### PROBLEM TO WORK ON
The answer is to be the data that follows, transcribed exactly, minus its pictures.

### RECORDS FOR THE EXERCISE
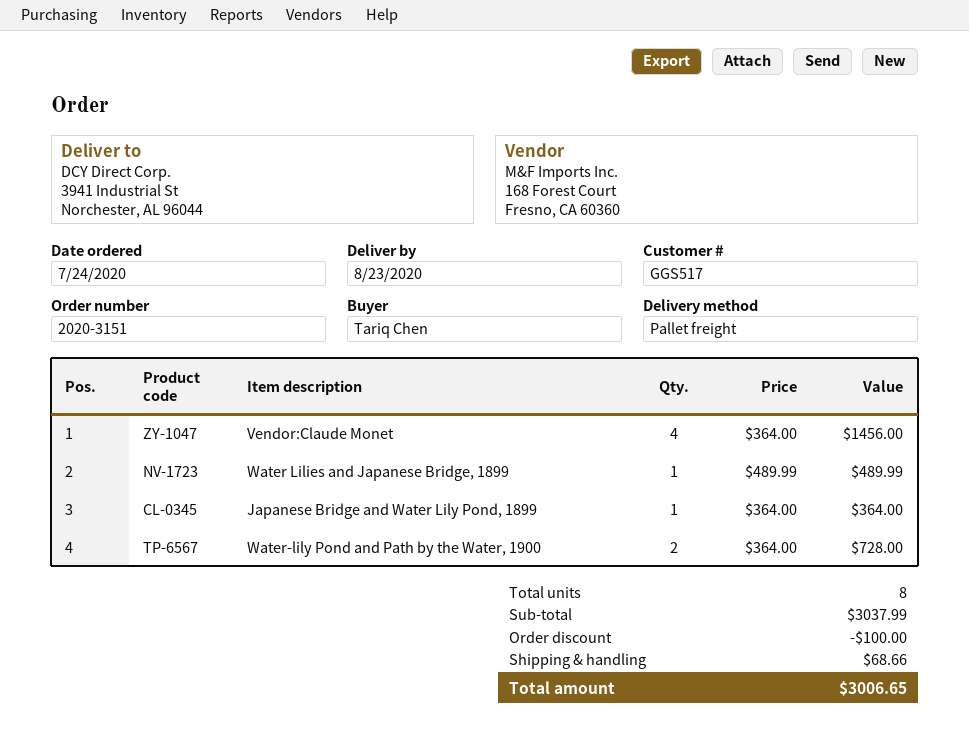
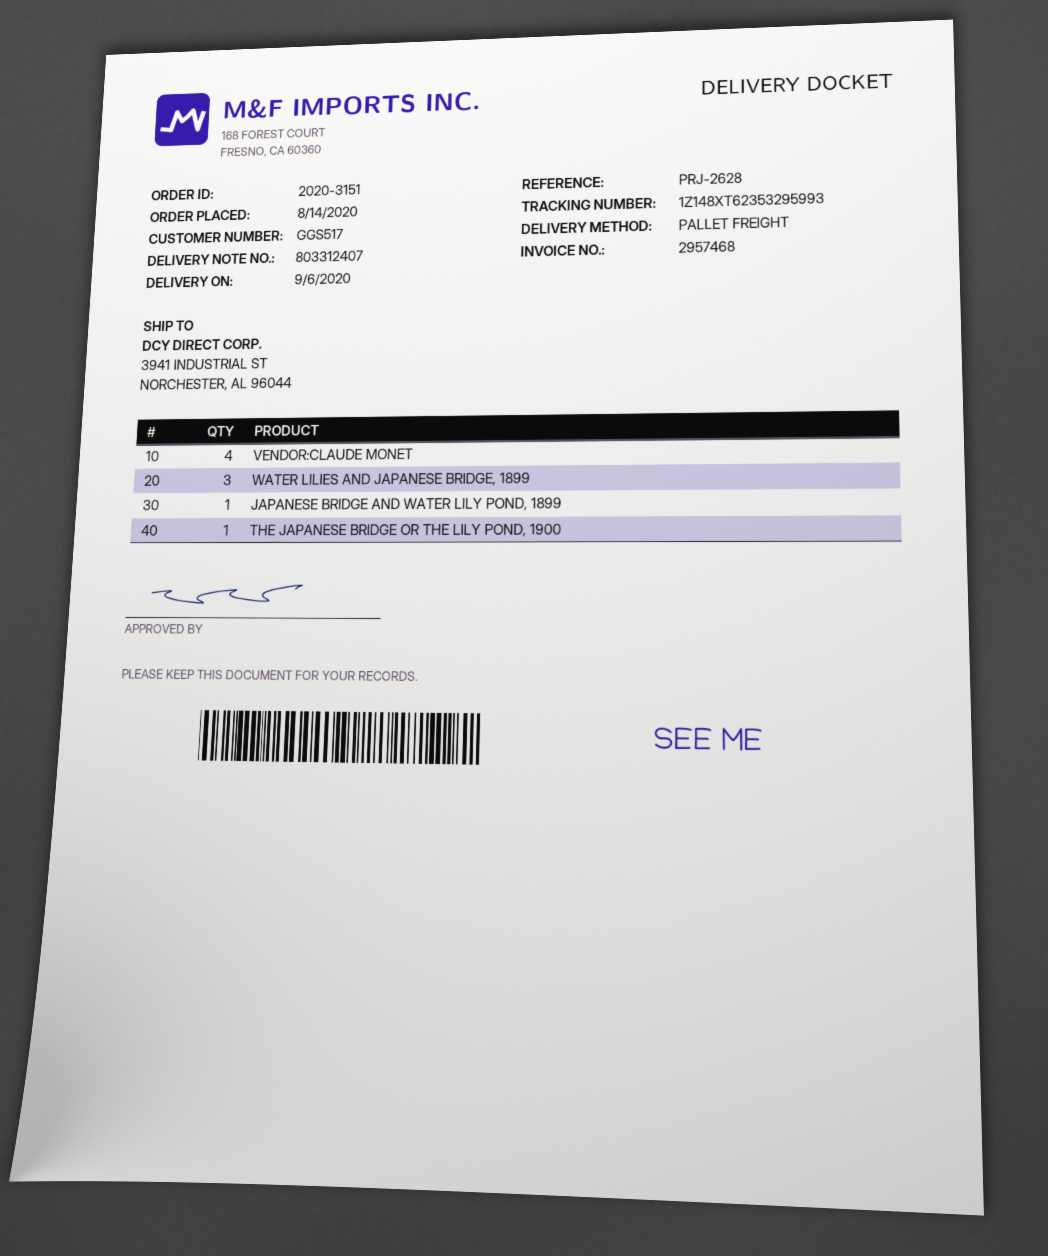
order date: 2020-07-24 -> 2020-08-14
delivery date: 2020-08-23 -> 2020-09-06
Water Lilies and Japanese Bridge, 1899: 1 -> 3
Water-lily Pond and Path by the Water, 1900: 2 -> none
THE JAPANESE BRIDGE OR THE LILY POND, 1900: none -> 1

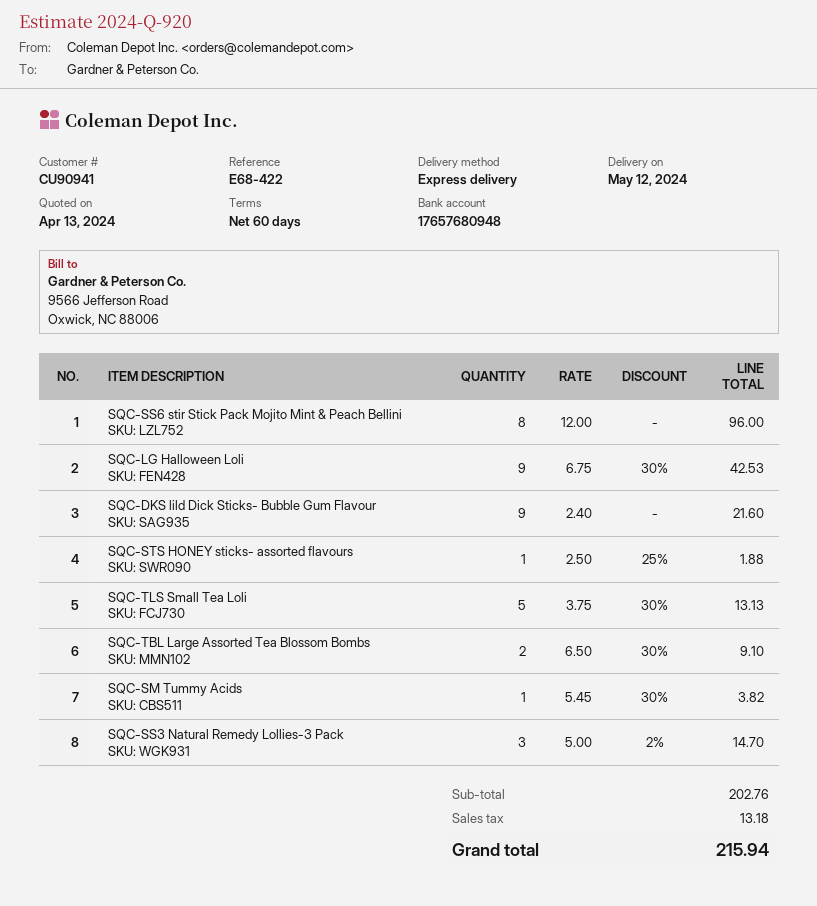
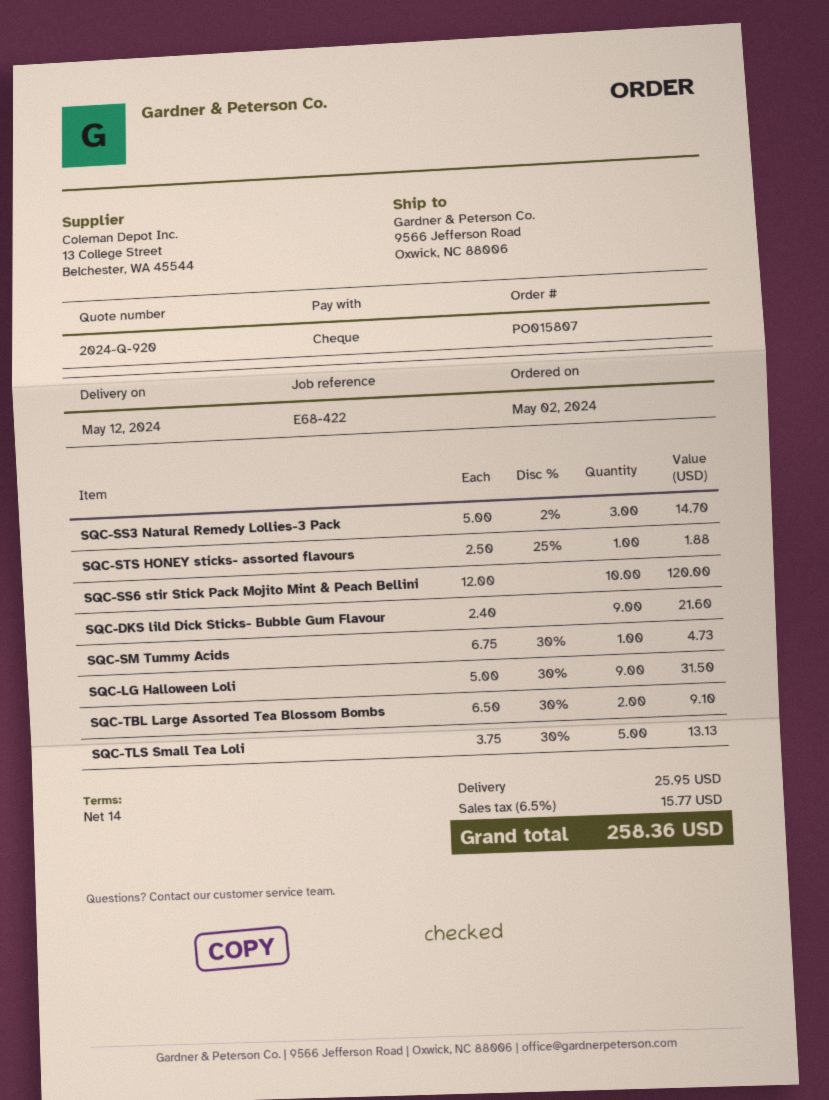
payment terms: 60 days -> 14 days
SQC-SS6 stir Stick Pack Mojito Mint & Peach Bellini: 8 x 12.00 = 96.00 -> 10 x 12.00 = 120.00
SQC-LG Halloween Loli: 9 x 6.75 - 30% = 42.53 -> 9 x 5.00 - 30% = 31.50
SQC-SM Tummy Acids: 1 x 5.45 - 30% = 3.82 -> 1 x 6.75 - 30% = 4.73
shipping: none -> 25.95
tax: 13.18 -> 15.77
total: 215.94 -> 258.36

### SOLUTION TO THIS TASK
order date: 2020-07-24 -> 2020-08-14
delivery date: 2020-08-23 -> 2020-09-06
Water Lilies and Japanese Bridge, 1899: 1 -> 3
Water-lily Pond and Path by the Water, 1900: 2 -> none
THE JAPANESE BRIDGE OR THE LILY POND, 1900: none -> 1

payment terms: 60 days -> 14 days
SQC-SS6 stir Stick Pack Mojito Mint & Peach Bellini: 8 x 12.00 = 96.00 -> 10 x 12.00 = 120.00
SQC-LG Halloween Loli: 9 x 6.75 - 30% = 42.53 -> 9 x 5.00 - 30% = 31.50
SQC-SM Tummy Acids: 1 x 5.45 - 30% = 3.82 -> 1 x 6.75 - 30% = 4.73
shipping: none -> 25.95
tax: 13.18 -> 15.77
total: 215.94 -> 258.36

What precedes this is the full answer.